狂笑著,任博狂奔而去,笑聲是那麽的淒涼,王娟愣在原地,說不出話來,許久之後,她抬手指向原來越遠的任博。
“你這個瘋子。”
“啪!”
一聲清脆的耳光,在王娟臉上響起。
“你給我閉嘴。”
王娟捂著臉。
“爹,你打我,你因為那個廢物打我,嗚嗚嗚。”
王娟的父親氣的渾身顫抖,麵色鐵青。
“你以為我不知道你幹的那些事嗎?你當任博不知道嗎?你還有臉指責人家?”
“我,我幹什麽了?”
王娟嚇了一跳,她感覺父親似乎知道些什麽。
“哼,那天晚上任博就在門外,他什麽都知道了,我怎麽會有你這麽個不要臉的女兒,若非放不下,我真想刀將你了斷了,也算是給任博一個交代。”
“那還是你去死比較好。”
一個冰冷的聲音自王娟父親背後響起,隨即在他的胸口一截閃爍著寒光的劍尖透了出來又收了回去。
“你,你......”
王娟的父親瞪著雙眼,慢慢的倒了下去,徹底的失去了氣息,那失去神采的眼中透著無法相信,可惜他永遠也無法問出來了,在他的身後一個少年慢慢的將長劍送入劍鞘。

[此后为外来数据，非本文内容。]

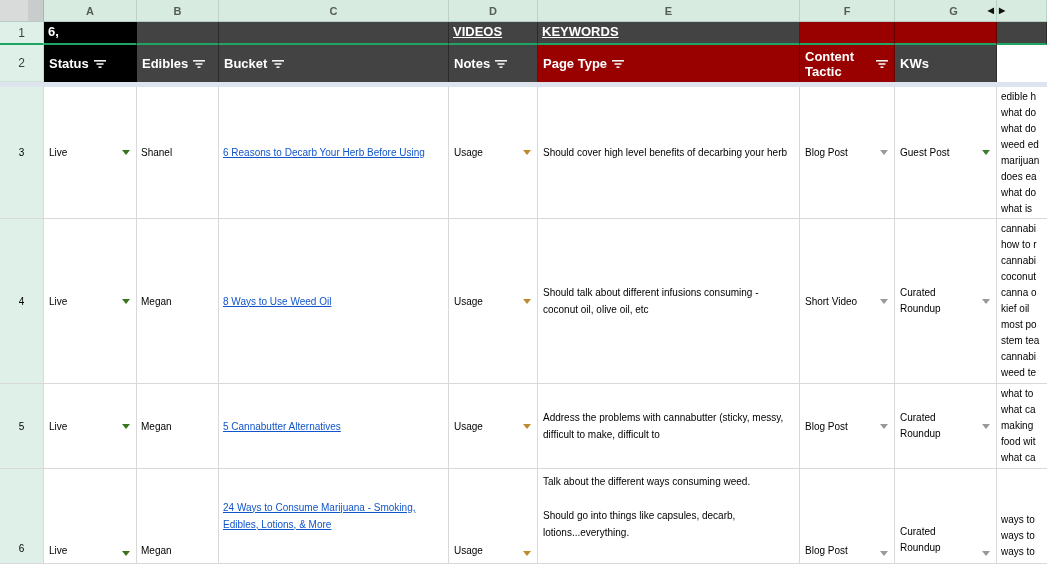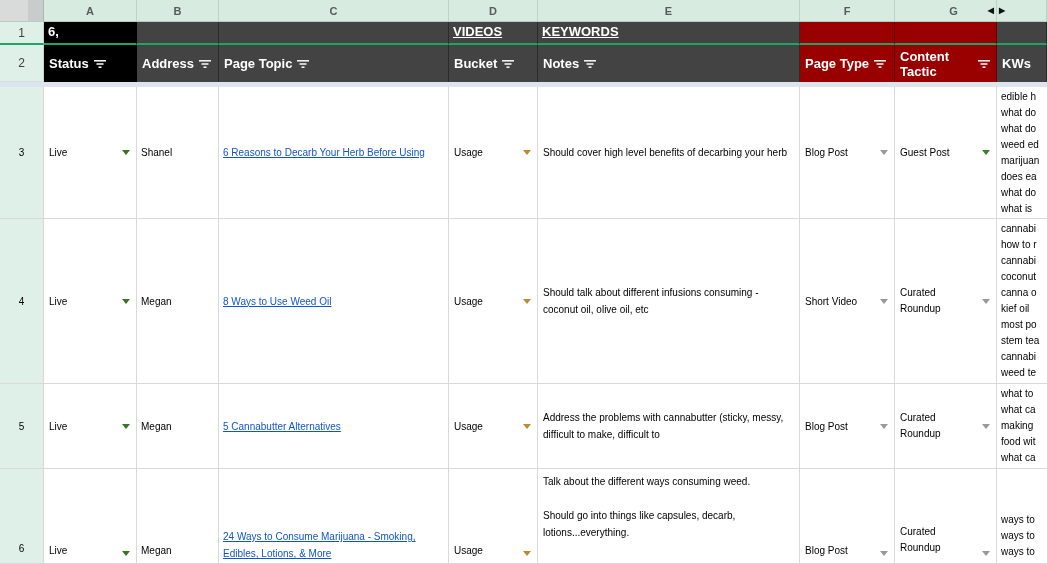"Address" span.lbl { text: Address -> Edibles }
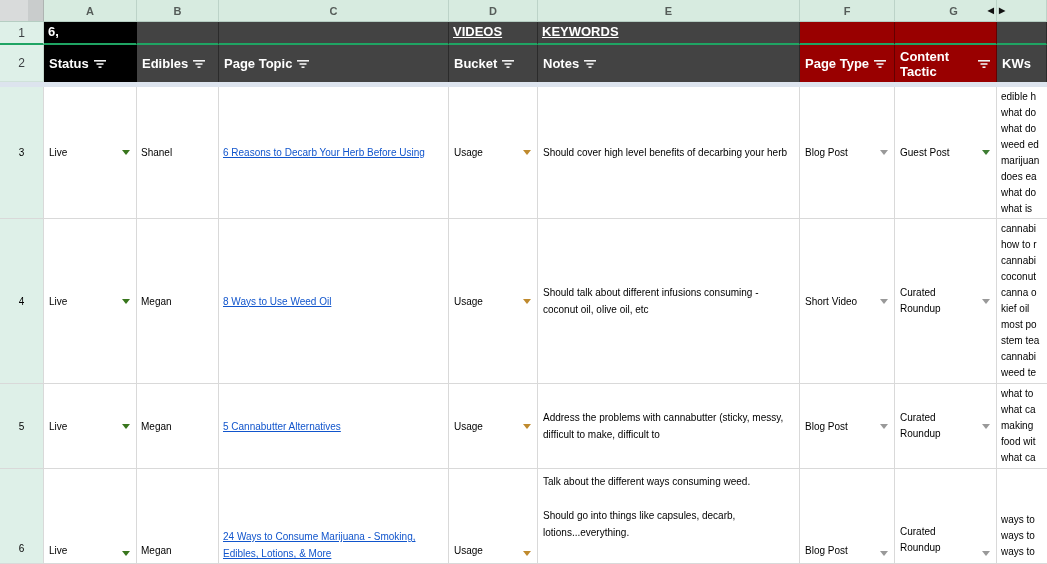"Page Topic" div.cell-dark { html: <div> <span>Page Topic</span> <svg> <g> <rect></rect> <rect></rect> <rect></rect> </g> </svg> </div> -> none }
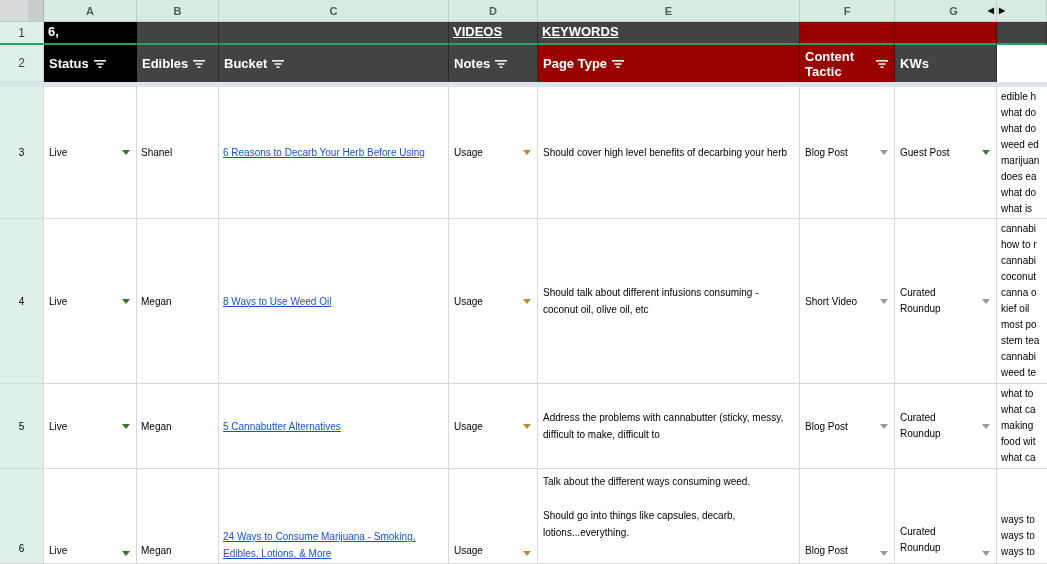"24 Ways to Consume Marijuana" .r6 > div.c-topic { align-items: flex-end -> center }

王娟似乎很厭惡的看了一眼已經死去的父親,有些責怪的說道。
“你就不能等我看不見的時候動手嗎?”
那年輕人微微一笑。
“嘿嘿,不好意思,忘了考慮這個了,不過這樣不是剛好合你的意嗎,反正你現在已經是逍遙門的弟子了,凡人界的一切牽絆都應該舍棄。”
王娟露出笑容,摸了摸剛剛被打的臉頰。
“可惜,最後還被他打了一下。”
“他不是已經死了嗎,一個巴掌換走了他一條命,你不虧了。”
年輕人拉過王娟將她摟在懷裏,手順著領口伸了進去,頓時王娟臉上一陣緋紅。
“討厭。”
“你個小**,晚上再收拾你,哈哈哈。”
年輕人狂笑著帶著王娟上了馬車。